Em tempos tão obscuros, nos quais assistimos espantados ao reaparecimento de grupos conservadores radicais nos diversos campos da vida pública (política, religião, sistema judiciário, educação, entre outros), obras com Dança Doente são, além de necessárias, urgentes. Antonin Artaud escreveu no início do século 20 (há cerca de 100 anos) – no prefácio de O Teatro e seu Duplo, uma de suas obras mais conhecidas – que “há um estranho paralelismo entre esse esboroamento generalizado da vida que está na base da desmoralização atual e a preocupação com uma cultura que nunca coincidiu com a vida e que é feita para reger a vida”.
Se nos voltarmos para o caso da censura da exposição QueerMuseum pelo Santander Cultural após um boicote coletivo liderado pelo Movimento Brasil Livre, ou para o impedimento judicial de realização de uma peça em que Jesus era interpretado por uma mulher trans, ou ainda para a recente liminar que determina que o Conselho Federal de Psicologia não se posicione de maneira contrária a tratamentos de reversão sexual, perceberemos como as impressões de Artaud não estão datadas.

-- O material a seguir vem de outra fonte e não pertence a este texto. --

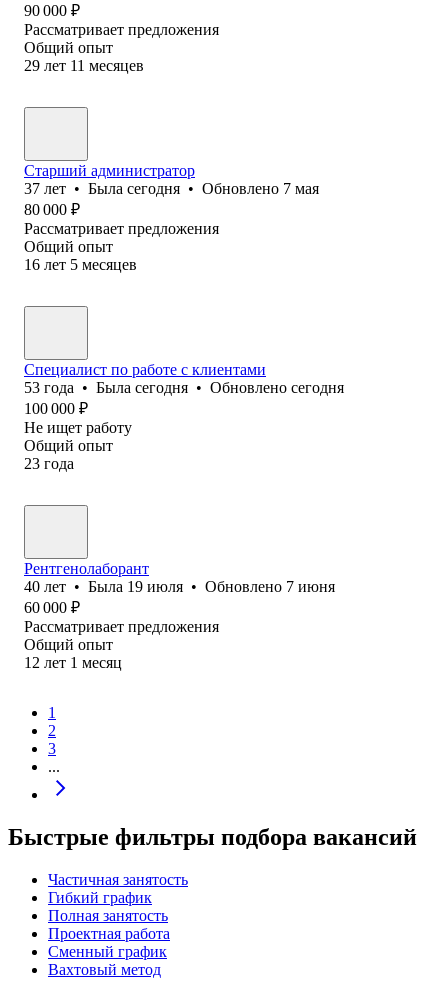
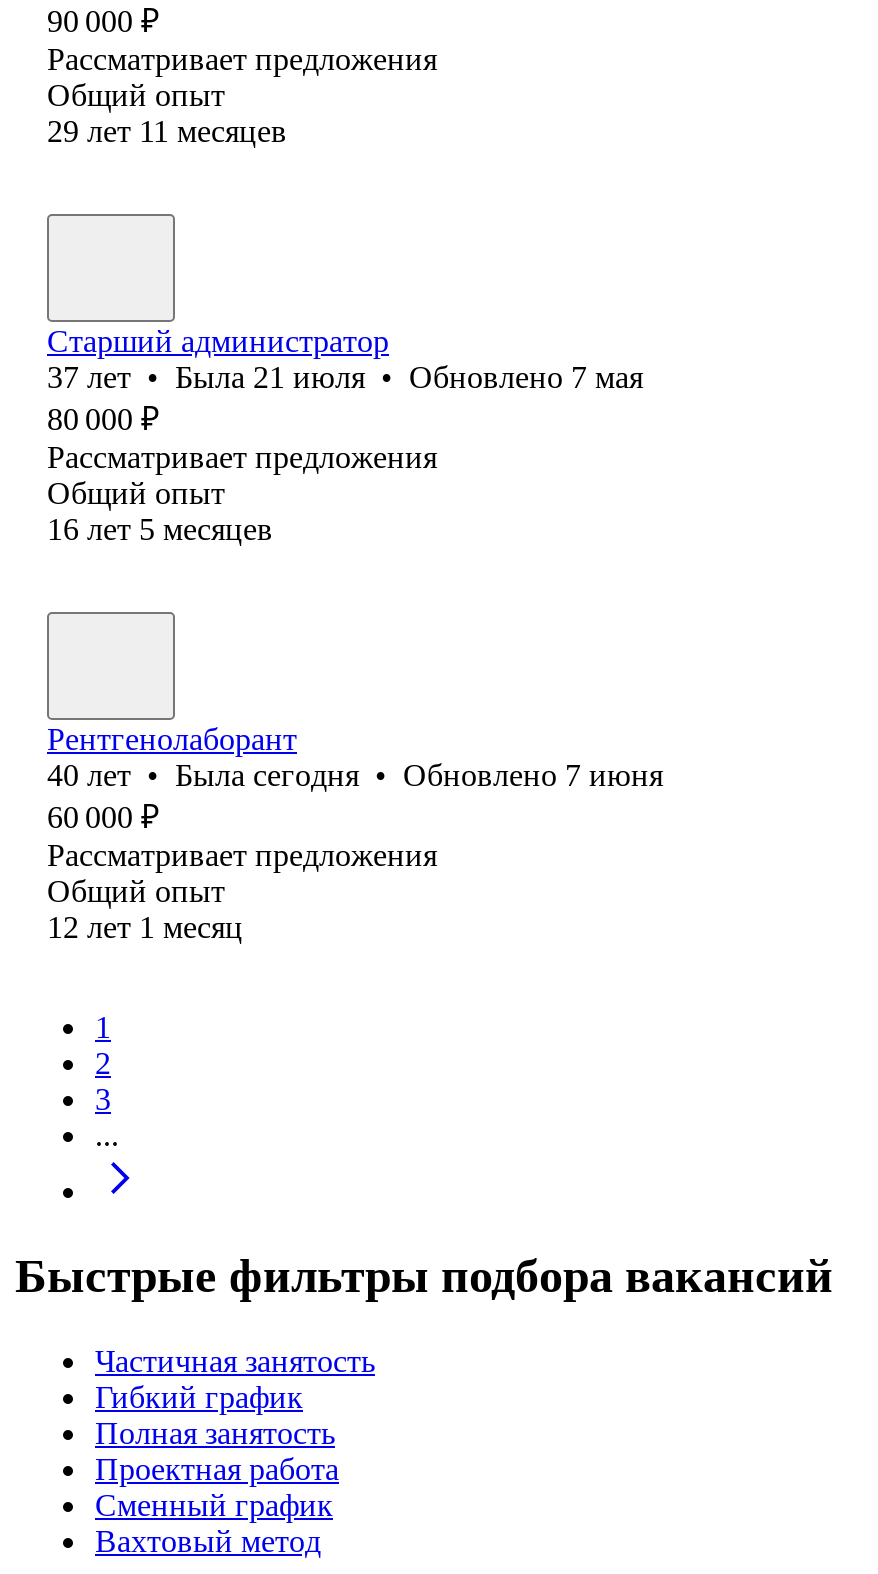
- 37 лет • Была сегодня • Обновлено 7 мая
+ 37 лет • Была 21 июля • Обновлено 7 мая

- Специалист по работе с клиентами
- 53 года • Была сегодня • Обновлено сегодня
- 100 000 ₽
- Не ищет работу
- Общий опыт
- 23 года

- 40 лет • Была 19 июля • Обновлено 7 июня
+ 40 лет • Была сегодня • Обновлено 7 июня
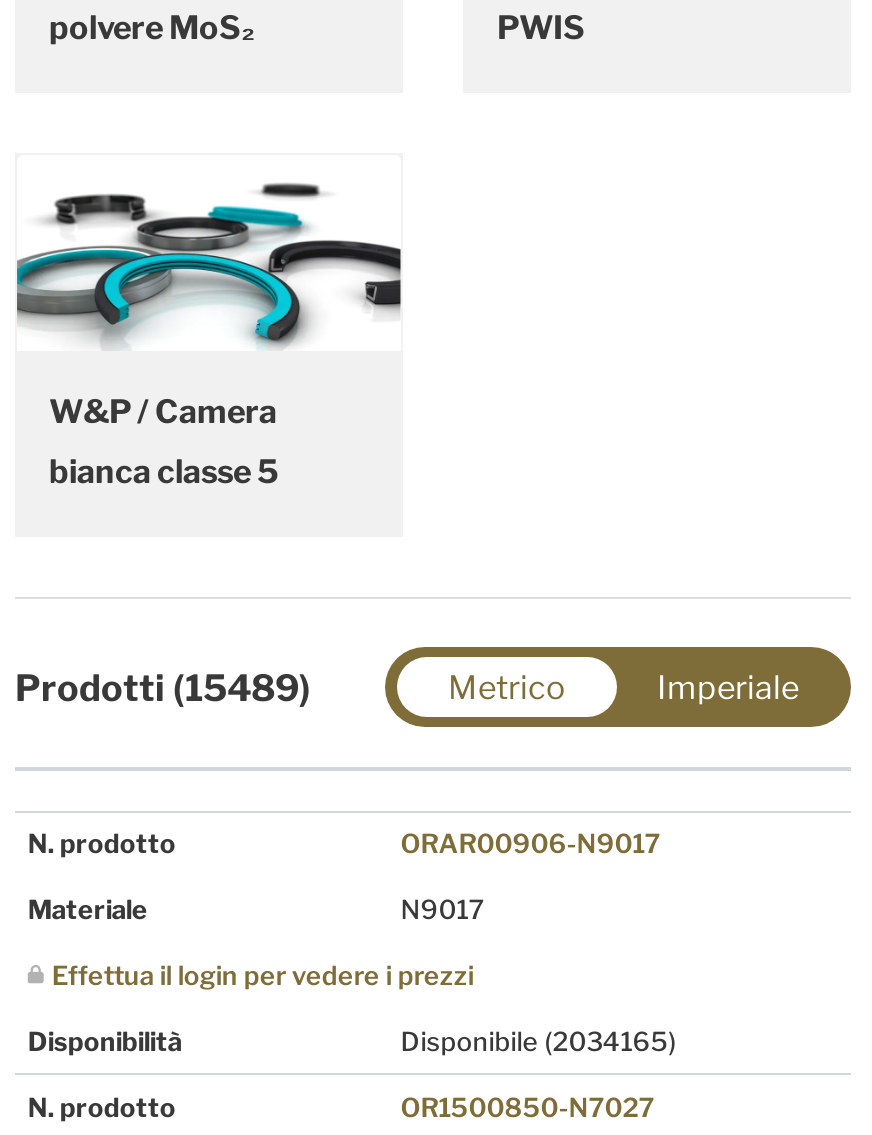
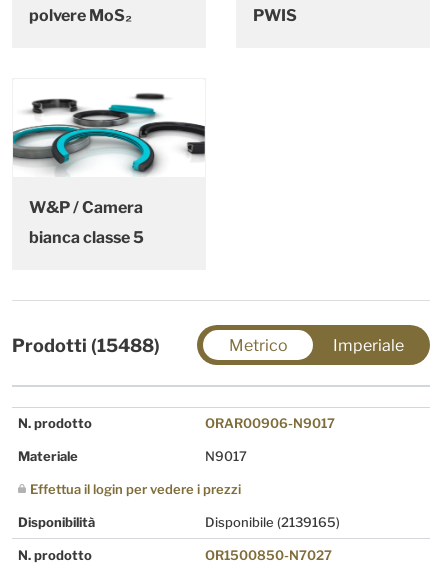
- Prodotti (15489)
+ Prodotti (15488)

- Disponibile (2034165)
+ Disponibile (2139165)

Enquanto em Brasília somos governados por políticos que são em sua maioria criminosos denunciados pela Justiça (incluindo o Presidente da República), grupos ultrarradicais preocupam-se em defender um padrão de cultura que sempre excluiu e marginalizou. Mais do que nunca, precisamos diagnosticar propostas artísticas doentes e fazê-las persistir, para que, como em uma epidemia, dancemos todos doentes. Transformados.